DATA Step, Macro, Functions and more

Calculating Mode across variables..

Accepted Solution Solved
Reply
Occasional Contributor
Posts: 10
Accepted Solution

Calculating Mode across variables..

I have 20 different values for the same person from different sources (Stored in 20 variables Age1, Age2, ... Age20) and need to select one final value of age. We decided to go with Maximum occurred value (Mode) of age. If the person has one mode then that's the value or if more than one then randomly pick one. To do this I need to calculate Mode across variables as we calculate Mean or Sum(Age1, Age2,...Age20) using SAS Function. I couldn't find similar function for calculating MODE. I can transpose and calculate modes for each sub-group but the problem is dataset is very large (4-million records and 20 variables) and I need their mode recombined to their IDs. So better way is if I can find MODEs. across the variables Is there any way to calculate this?


Accepted Solutions
Solution
‎07-08-2014 08:51 AM
Super User
Posts: 9,687

Re: Calculating Mode across variables..

OH, Very sorry about that. I just found a fatal error which could generate your kind error. I should wirte     if _n_ eq 1    NOT   if _n_  , otherwise SAS will create a Hash Object for every Obs . Sorry about that again.
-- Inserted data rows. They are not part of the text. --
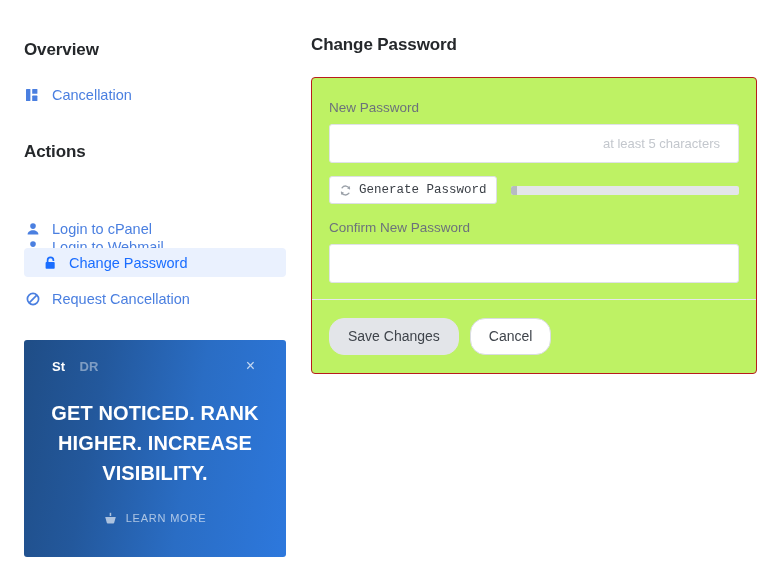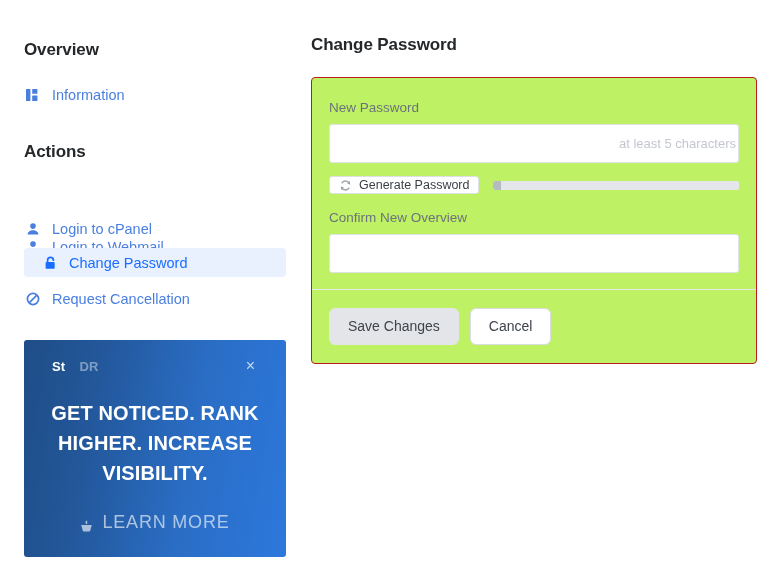--- a/index.html
+++ b/index.html
@@ -231,7 +231,7 @@
           <rect x="6.2" y="7.6" width="5.2" height="5.4" rx="0.6" fill="#4a7fe0"></rect>
         </svg>
       </span>
-      <span class="nav-label">Information</span>
+      <span class="nav-label">Cancellation</span>
     </div>
 
     <div class="section-heading" id="actions-heading">Actions</div>

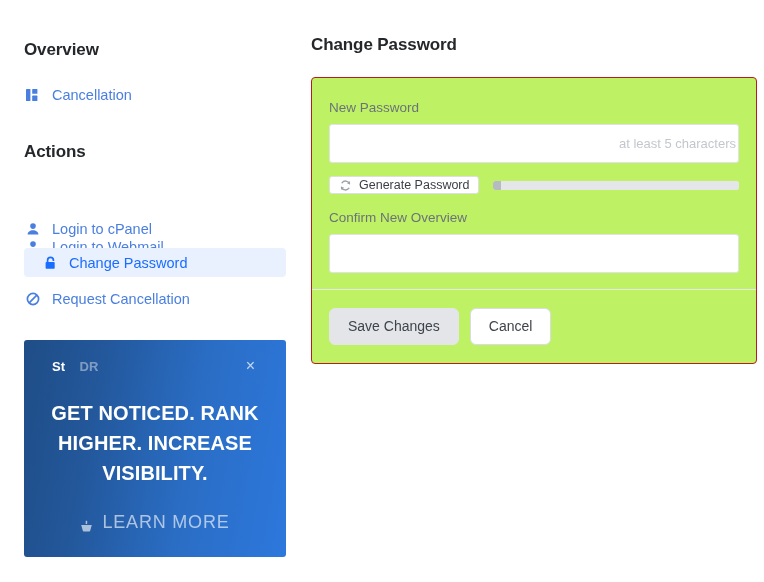--- a/index.html
+++ b/index.html
@@ -139,7 +139,7 @@
     background: #ffffff;
     border: 1px solid #dfe2e7;
     border-radius: 3px;
-    padding: 0 2px;
+    padding: 0 18px;
     font-size: 13px;
     color: #3a3f46;
     font-family: "Liberation Sans", sans-serif;

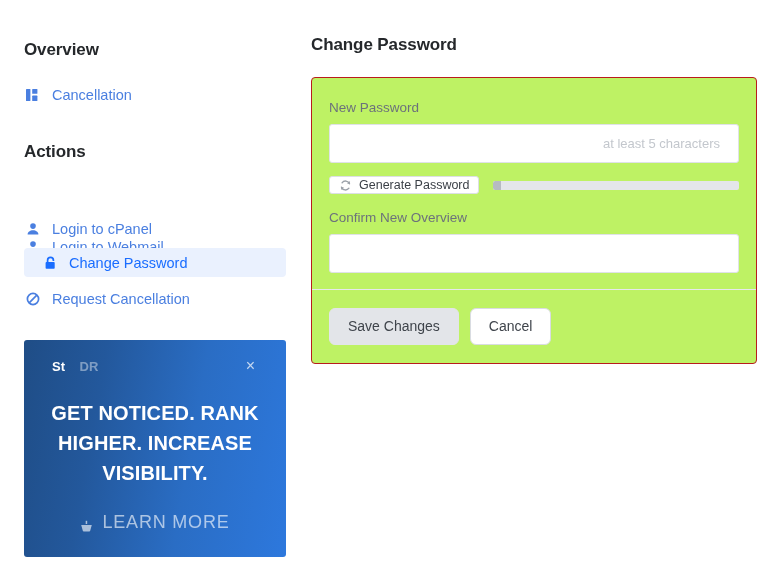--- a/index.html
+++ b/index.html
@@ -156,14 +156,14 @@
   }
   .gen-btn {
     display: inline-flex; align-items: center;
-    height: 18px;
+    height: 28px;
     background: #ffffff;
     border: 1px solid #dcdfe4;
     border-radius: 3px;
     padding: 0 9px;
     font-size: 12.5px;
     color: #3a3f46;
-    font-family: Liberation Sans, sans-serif;
+    font-family: Liberation Mono, monospace;
     cursor: pointer;
     white-space: nowrap;
   }

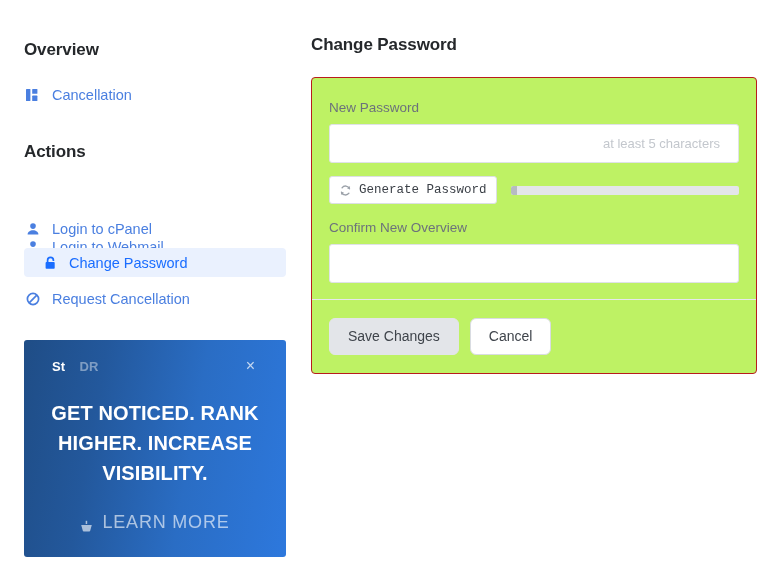--- a/index.html
+++ b/index.html
@@ -324,7 +324,7 @@
         </div>
 
         <div class="confirm-block">
-          <div class="field-label">Confirm New Overview</div>
+          <div class="field-label">Confirm New Password</div>
           <input class="text-input" id="confirm-password-input" type="text" placeholder="" style="">
         </div>
       </div>

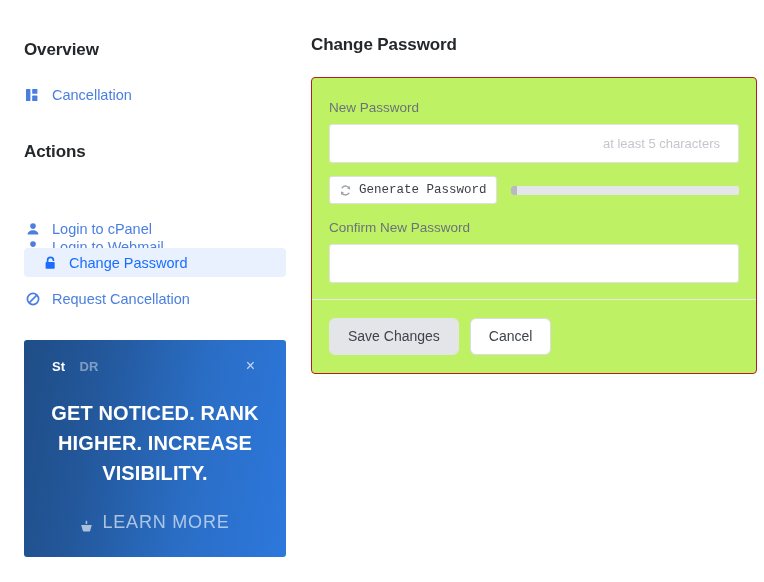--- a/index.html
+++ b/index.html
@@ -193,7 +193,7 @@
   }
   .btn {
     height: 37px;
-    border-radius: 6px;
+    border-radius: 15px;
     font-size: 14px;
     font-family: "Liberation Sans", sans-serif;
     cursor: pointer;

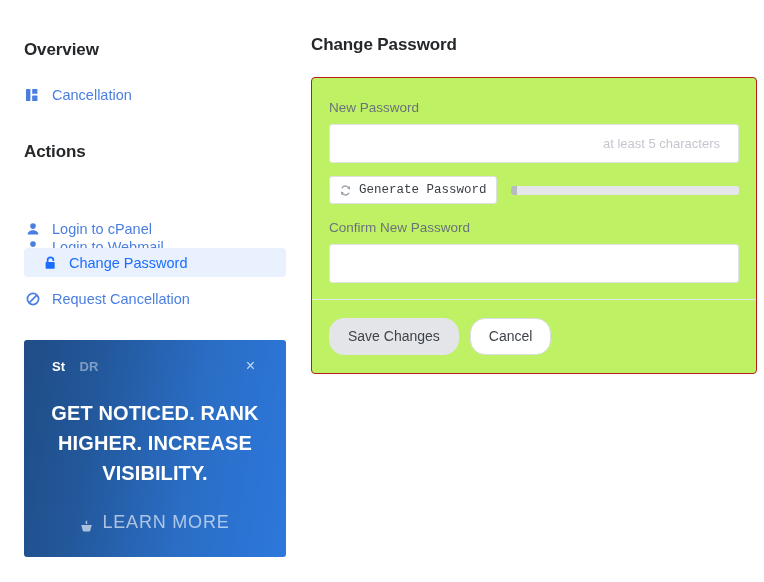--- a/index.html
+++ b/index.html
@@ -101,9 +101,9 @@
   .ad-cta {
     position: absolute;
     left: 0; right: 0; top: 172px;
-    display: flex; align-items: flex-end; justify-content: center;
+    display: flex; align-items: flex-start; justify-content: center;
     color: rgba(255,255,255,0.62);
-    font-size: 18px;
+    font-size: 11px;
     letter-spacing: 0.8px;
     cursor: pointer;
   }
data want(drop=k count i max ran);

if _n_ eq 1 then do;

declare hash ha();

declare hiter hi('ha');

  ha.definekey('k');

  ha.definedata('k','count');

  ha.definedone();

declare hash random(ordered:'a');

declare hiter hir('random');

  random.definekey('ran');

  random.definedata('k','count');

  random.definedone();

end;

set x;

  array x{*} age: ;

do i=1 to dim(x);

if not missing(x{i}) then do;

     k=x{i};

     if ha.find()=0 then do;count+1;ha.replace();end;

       else do;count=1;ha.add();end;

end;

end;

do while(hi.next()=0);

ran=ranuni(-1);random.add();

end;

max=0;

do while(hir.next()=0);

if count gt max then do;max=count;mod=k;end;

end;

ha.clear();     random.clear();

run;

Xia Keshan

Message was edited by: xia keshan

View solution in original post


All Replies
Trusted Advisor
Posts: 1,621

Re: Calculating Mode across variables..

Google finds an example of a SAS program that computes mode

http://www.tek-tips.com/viewthread.cfm?qid=1461025

There's no need to post the same question in multiple forums

Super User
Posts: 9,687

Re: Calculating Mode across variables..

OK. Here is :

data x(drop=i j);
 array x{*} a1-a6 ;
 do i=1 to 100;
  do j=1 to dim(x);
   x{j}=ceil(ranuni(0)*20);
  end;
  output;
 end;
run;
data want(drop=k count i max);
if _n_ then do;
 declare hash ha();
 declare hiter hi('ha');
  ha.definekey('k');
  ha.definedata('k','count');
  ha.definedone();
end;
 set x;
  array x{*} a1-a6 ;
do i=1 to dim(x);
 k=x{i};
 if ha.find()=0 then do;count+1;ha.replace();end;
  else do;count=1;ha.add();end;
end;
max=0;
do while(hi.next()=0);
 if count gt max then do;max=count;mod=k;end;
end;
ha.clear();
run;
  

Xia Keshan

Occasional Contributor
Posts: 10

Re: Calculating Mode across variables..

Hi KSharp,

Thank you very much for the reply and codes. This code perfectly works for non-missing observations. I've lots of missing (Like some IDs have only 2-values, some has 4 and some has 10 or 20). These codes generates lots of missing values for MODE if So I need to calculate MODE for available values across columns(Variables) and also want to find out multi-modes if bimodal. I check other softwares and Excel (2010) has these functions MODE.SNGL and MODE.MULT. I am looking for similar results as Number of records are very large and in SAS.

Super User
Posts: 9,687

Re: Calculating Mode across variables..

It is for non-missing value.

data x(drop=i j);
 array x{*} a1-a6 ;
 do i=1 to 100;
  do j=1 to dim(x);
   x{j}=ifn(ranuni(0) < 0.2,., ceil(ranuni(0)*20) );
  end;
  output;
 end;
run;
data want(drop=k count i max);
if _n_ then do;
 declare hash ha();
 declare hiter hi('ha');
  ha.definekey('k');
  ha.definedata('k','count');
  ha.definedone();
end;
 set x;
  array x{*} a1-a6 ;
do i=1 to dim(x);
 if not missing(x{i}) then do;
     k=x{i};
     if ha.find()=0 then do;count+1;ha.replace();end;
       else do;count=1;ha.add();end;
 end;
end;
max=0;
do while(hi.next()=0);
 if count gt max then do;max=count;mod=k;end;
end;
ha.clear();
run;
  

"also want to find out multi-modes if bimodal."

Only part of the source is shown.